**Exercise aim:**
Please print the entries below exactly, from the line with "(272, 110) none" through the line with "[57,321,171,332] // 3.", including both of those lines and leaving out all others.

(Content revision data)
* * * * *

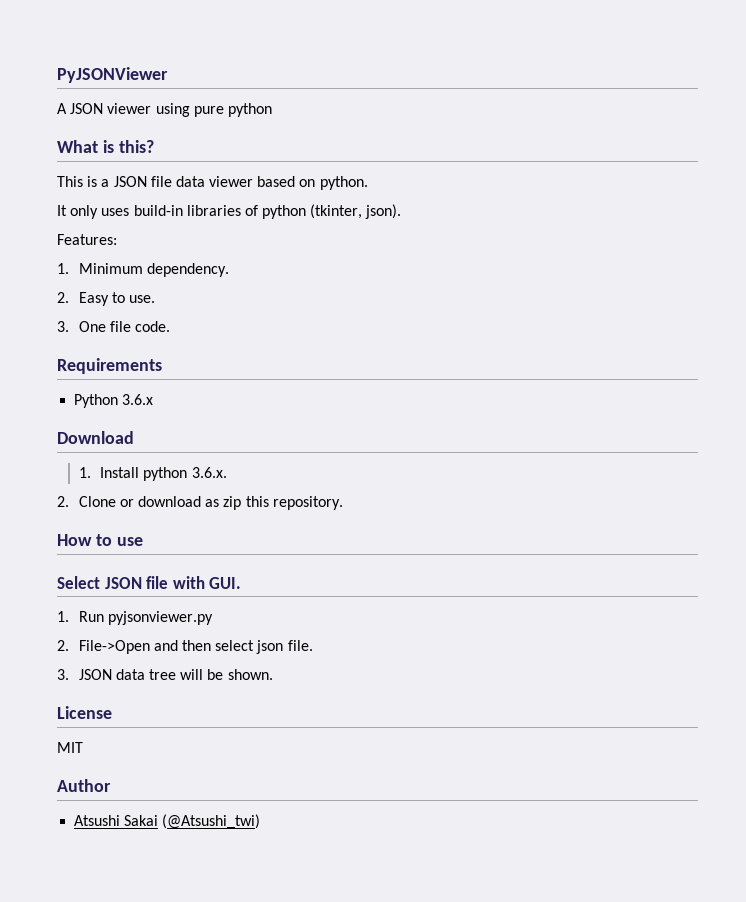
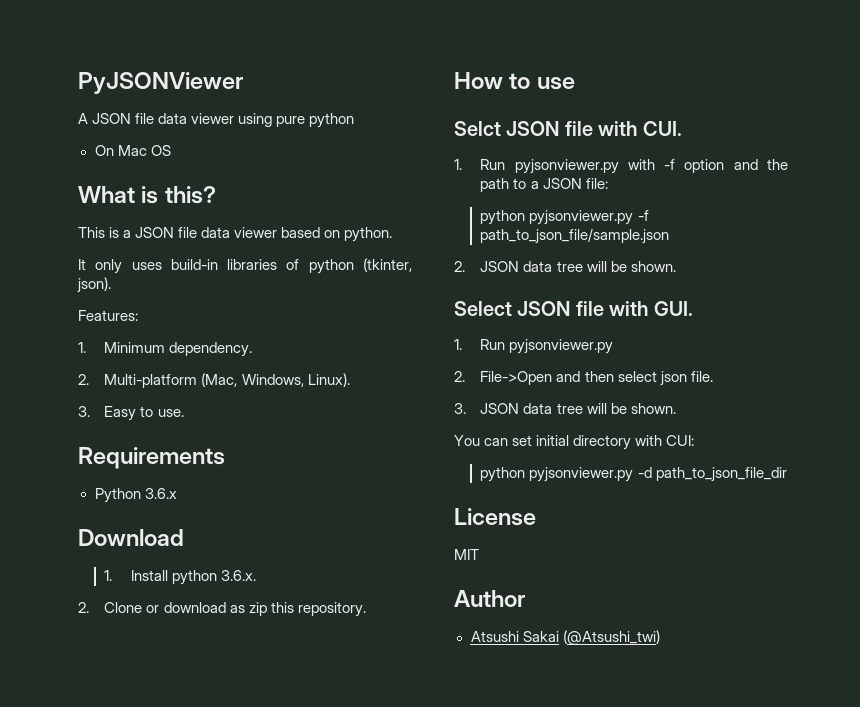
(104, 108) none -> [135,113,188,124] file data
(272, 110) none -> [94,145,171,156] // On Mac OS
(69, 297) none -> [104,373,350,388] [78,406,90,417] Multi-platform (Mac, Windows, Linux). // 3.
[57,321,171,332] // 3. One file code. -> (184, 413) none
(143, 541) none -> [454,121,682,136] [454,159,788,174] [480,178,608,192] [480,210,649,225] [480,228,670,244] [454,261,676,272] // Selct JSON file with CUI. // 1. Run pyjsonviewer.py with -f option and the path to a JSON file: // python pyjsonviewer.py -f path_to_json_file/sample.json // 2. JSON data tree will be shown.
(273, 674) none -> [454,435,695,450] [480,467,787,482] // You can set initial directory with CUI: // python pyjsonviewer.py -d path_to_json_file_dir

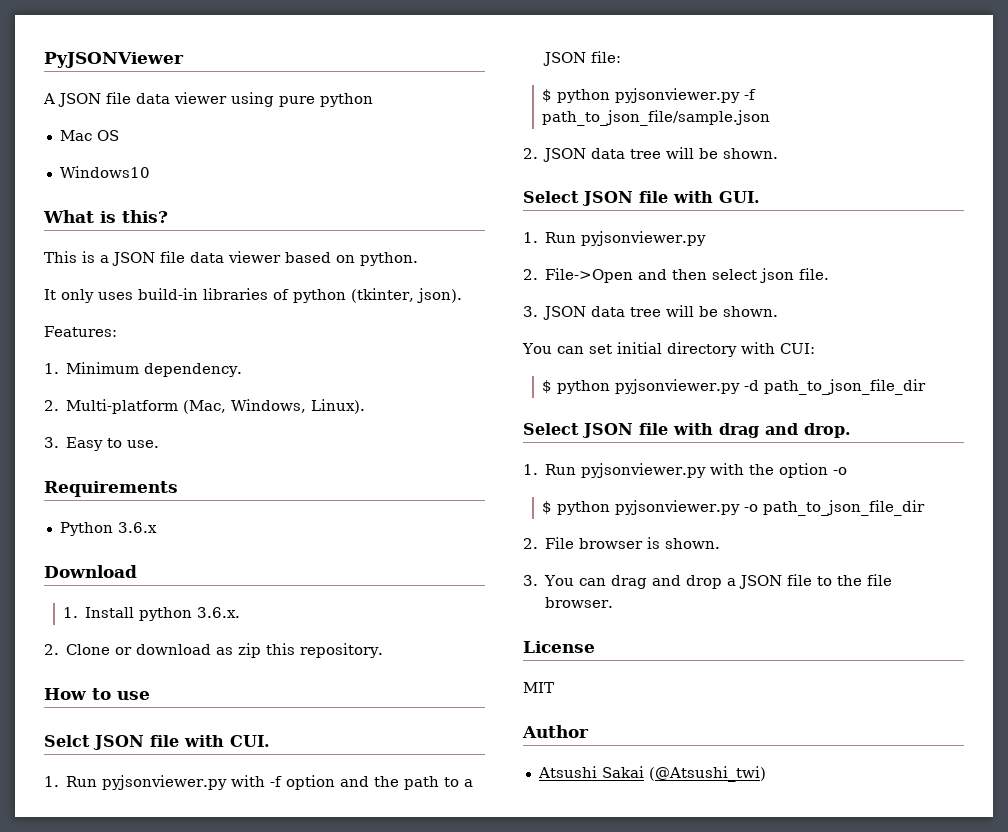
[94,145,114,156] On -> (373, 100) none
(171, 150) none -> [59,166,150,178] // Windows10
(608, 183) none -> [541,89,552,102] $
(695, 440) none -> [541,380,552,393] $
(787, 474) none -> [523,423,851,438] [523,463,848,478] [541,500,925,516] [523,537,721,549] [523,574,893,589] [545,597,614,608] // Select JSON file with drag and drop. // 1. Run pyjsonviewer.py with the option -o // $ python pyjsonviewer.py -o path_to_json_file_dir // 2. File browser is shown. // 3. You can drag and drop a JSON file to the file browser.

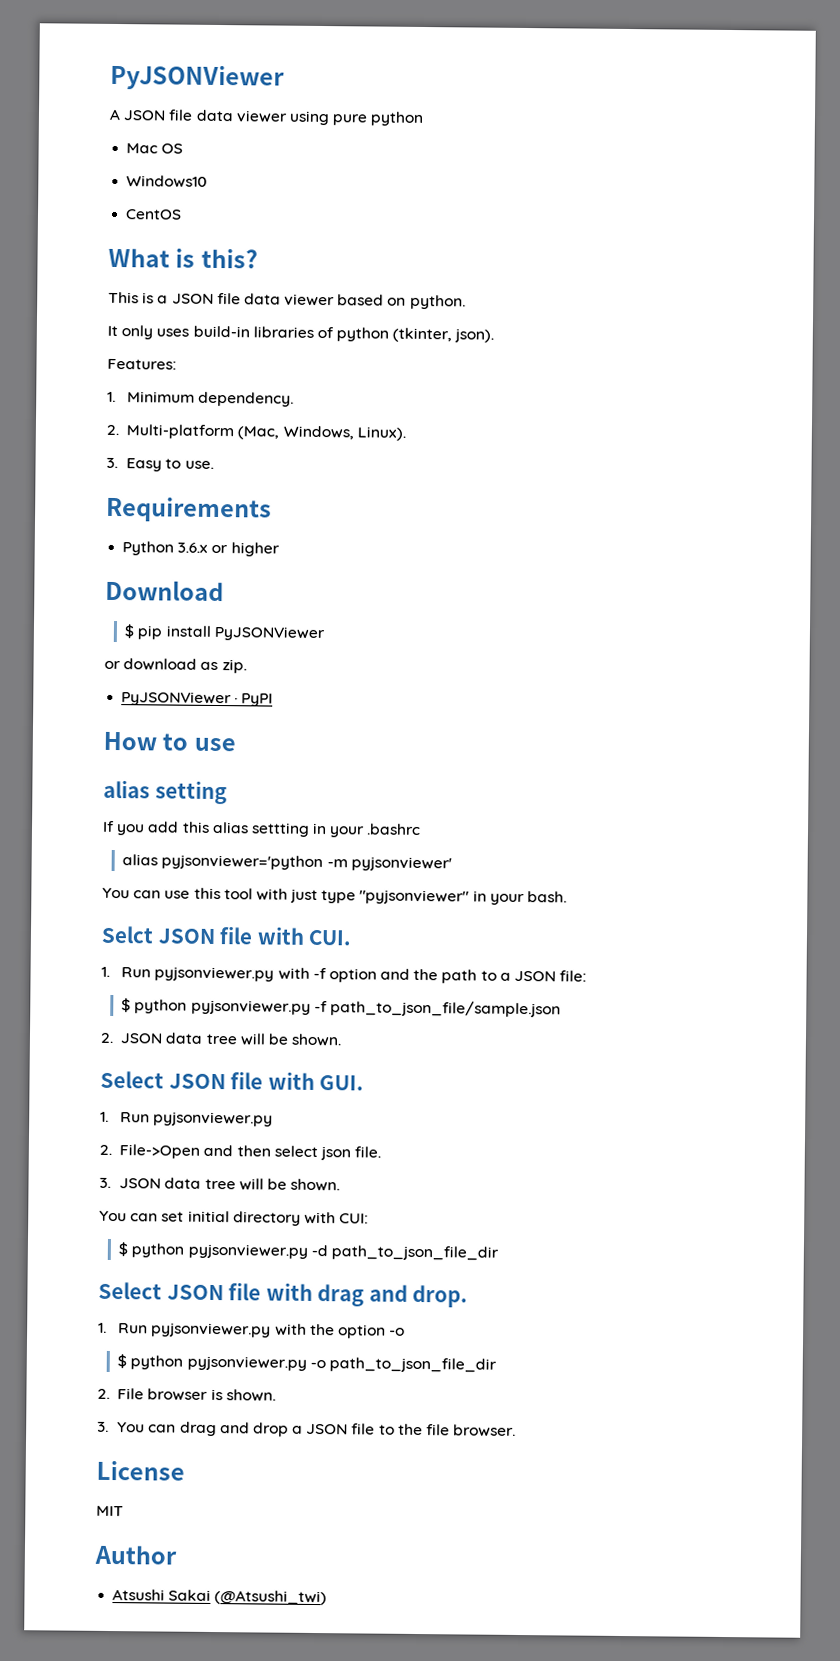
(150, 172) none -> [125,209,183,220] // CentOS
(157, 527) none -> [211,542,280,557] or higher
[62,607,241,621] [44,643,384,658] [44,688,150,700] 1. Install python 3.6.x. // 2. Clone or download as zip this repository. // How to use -> [124,624,325,642] [104,658,247,674] [121,691,274,707] [103,731,236,752] [103,779,227,805] [102,820,422,838] [122,854,452,872] [102,887,568,906] $ pip install PyJSONViewer // or download as zip. // PyJSONViewer · PyPI // How to use // alias setting // If you add this alias settting in your .bashrc // alias pyjsonviewer='python -m pyjsonviewer' // You can use this tool with just type "pyjsonviewer" in your bash.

* * * * *

**Answer to this problem:**
(272, 110) none -> [94,145,171,156] // On Mac OS
(69, 297) none -> [104,373,350,388] [78,406,90,417] Multi-platform (Mac, Windows, Linux). // 3.
[57,321,171,332] // 3. One file code. -> (184, 413) none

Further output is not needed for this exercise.